ACTIVITY:
With pictures left out, output exactly the lines of the listing below from the line that has "font-weight: normal ->" to the line that has "редактор А. А.", both lines kept.

RECORDS FOR THE EXERCISE:
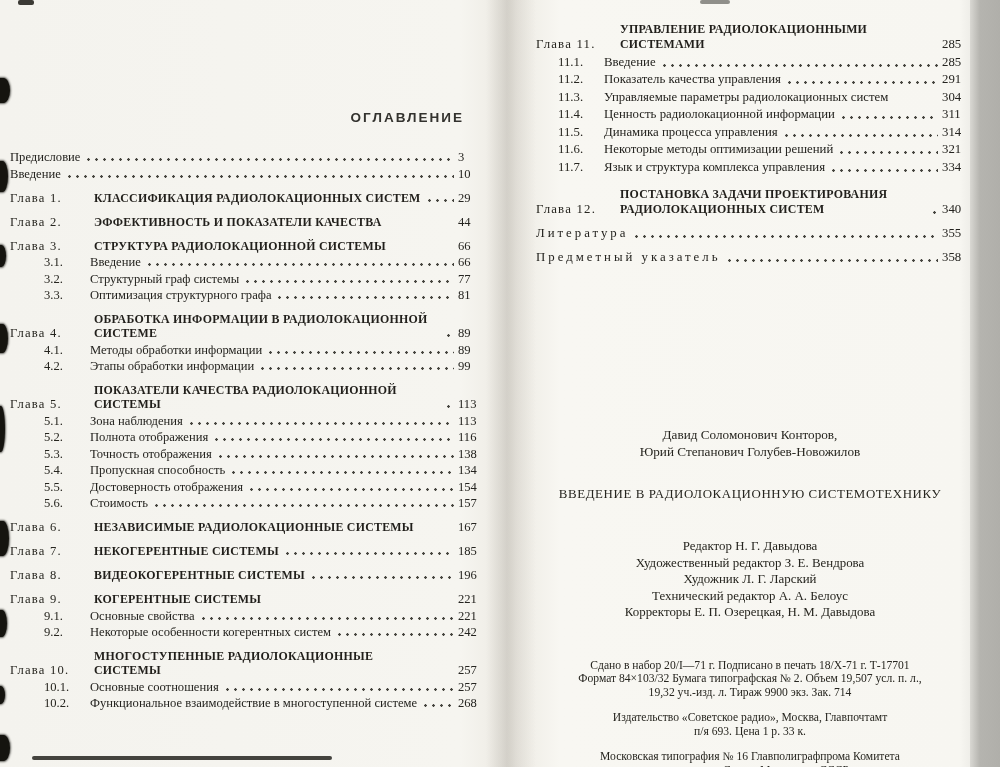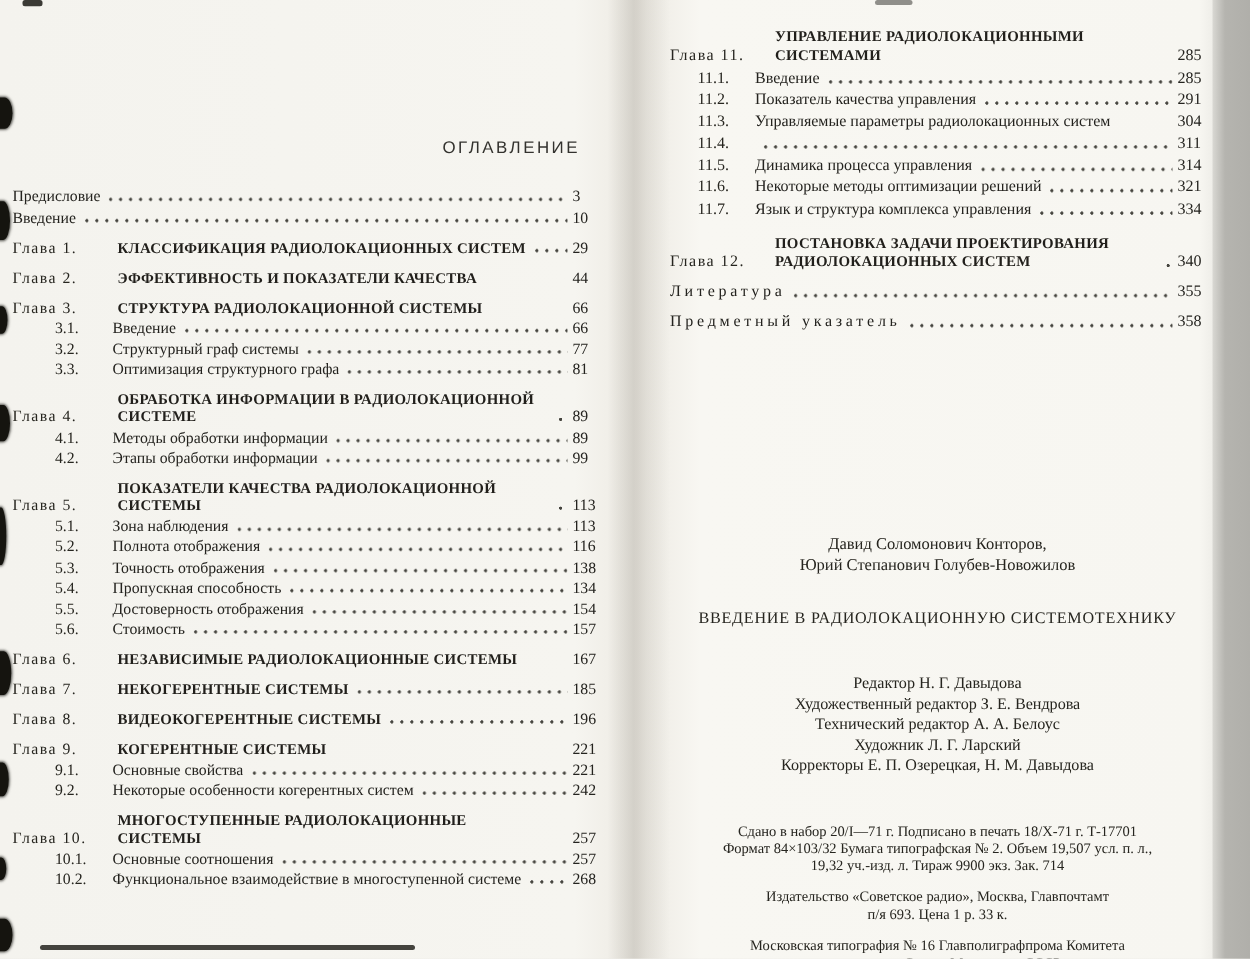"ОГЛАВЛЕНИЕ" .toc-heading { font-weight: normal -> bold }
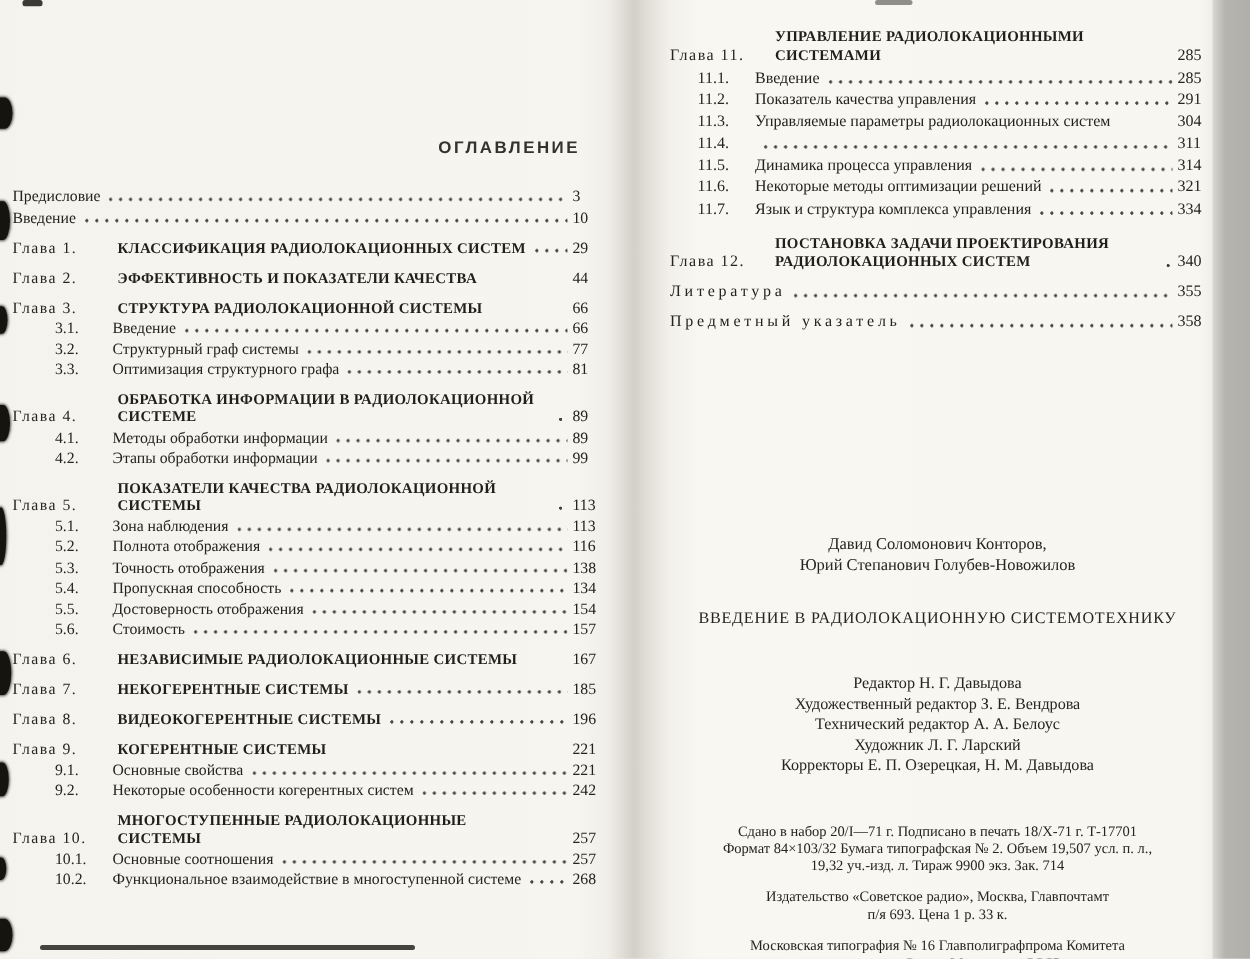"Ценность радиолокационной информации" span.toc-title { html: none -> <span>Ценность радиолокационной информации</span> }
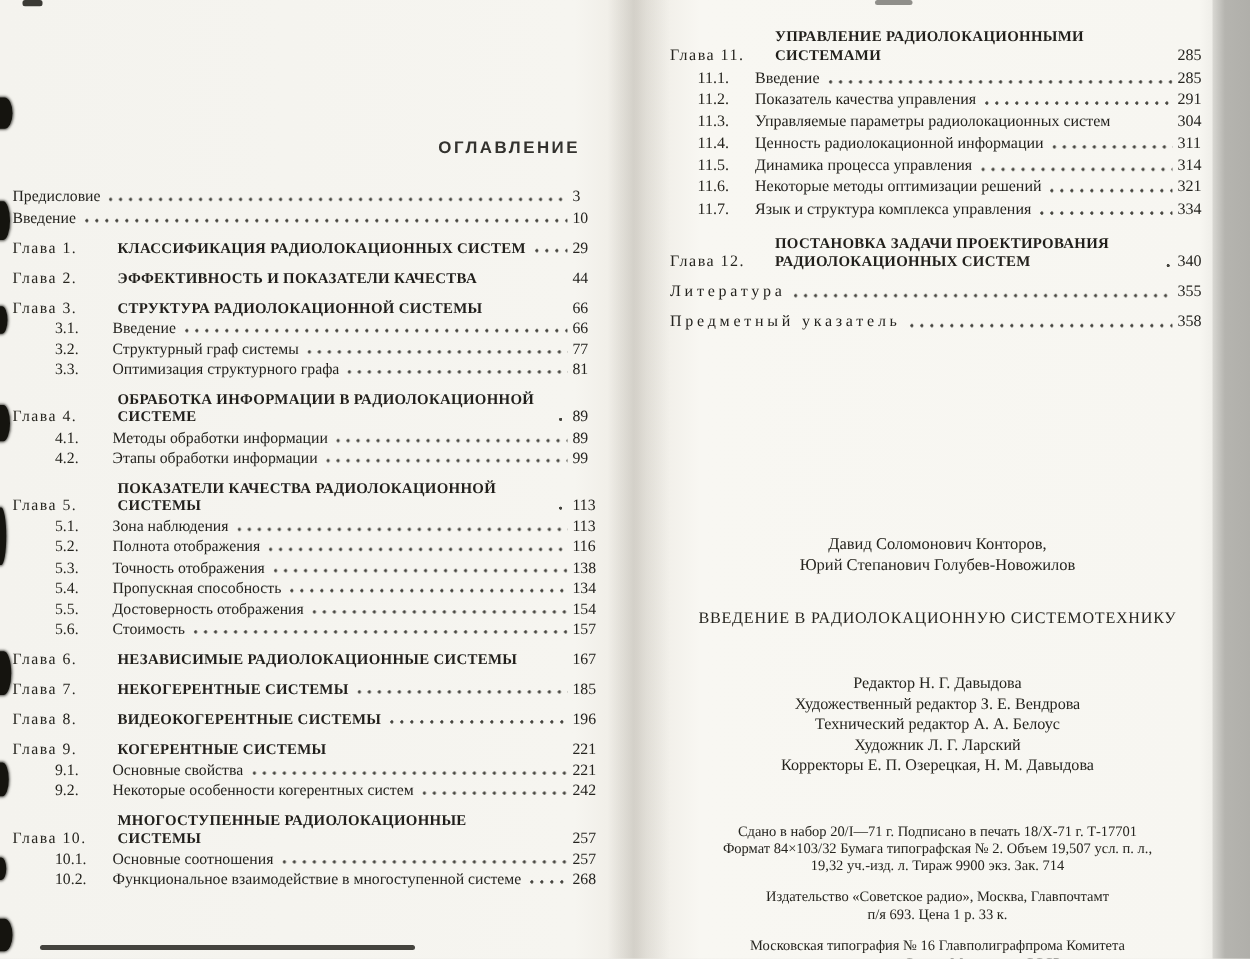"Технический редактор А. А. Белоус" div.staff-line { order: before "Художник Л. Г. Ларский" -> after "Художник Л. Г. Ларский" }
---
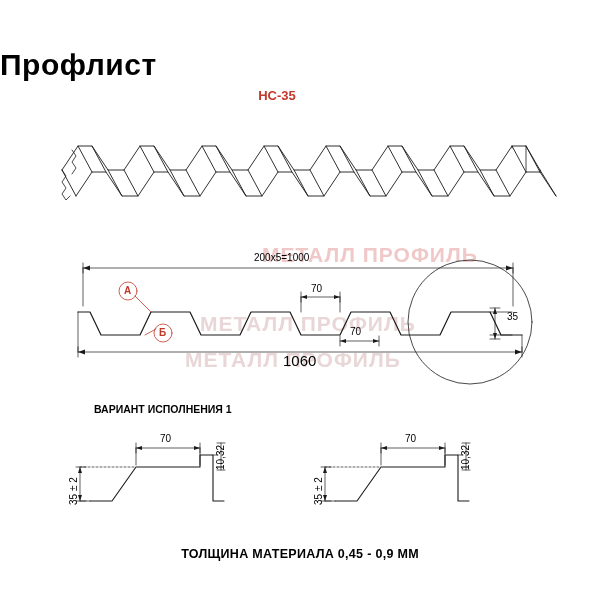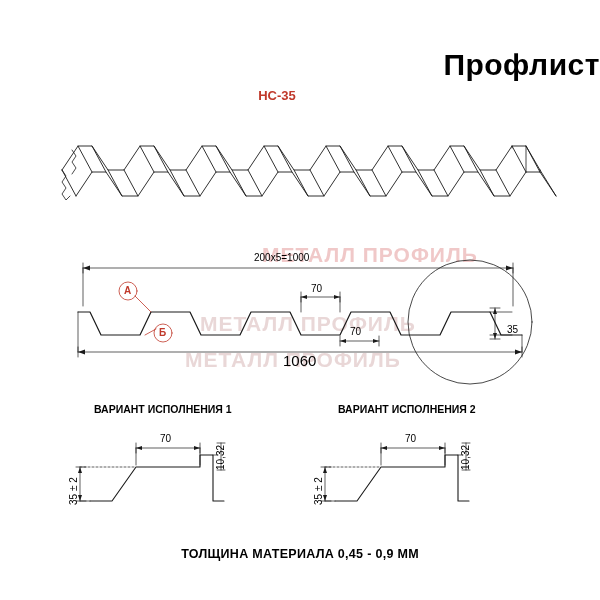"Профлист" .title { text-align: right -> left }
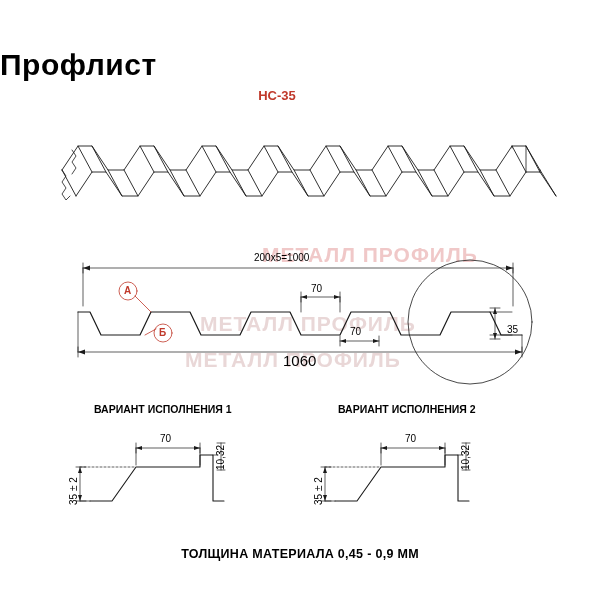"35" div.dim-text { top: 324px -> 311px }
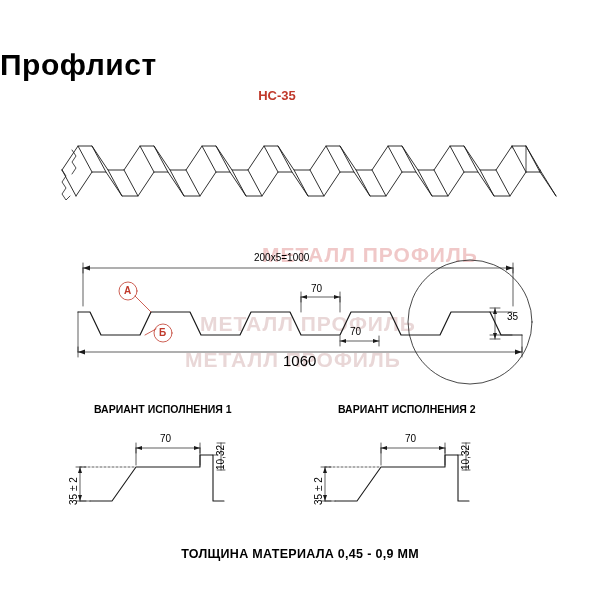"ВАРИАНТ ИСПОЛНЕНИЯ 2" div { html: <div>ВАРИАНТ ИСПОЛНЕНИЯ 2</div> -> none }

RESULT FOR THIS TASK:
"ОГЛАВЛЕНИЕ" .toc-heading { font-weight: normal -> bold }
"Ценность радиолокационной информации" span.toc-title { html: none -> <span>Ценность радиолокационной информации</span> }
"Технический редактор А. А. Белоус" div.staff-line { order: before "Художник Л. Г. Ларский" -> after "Художник Л. Г. Ларский" }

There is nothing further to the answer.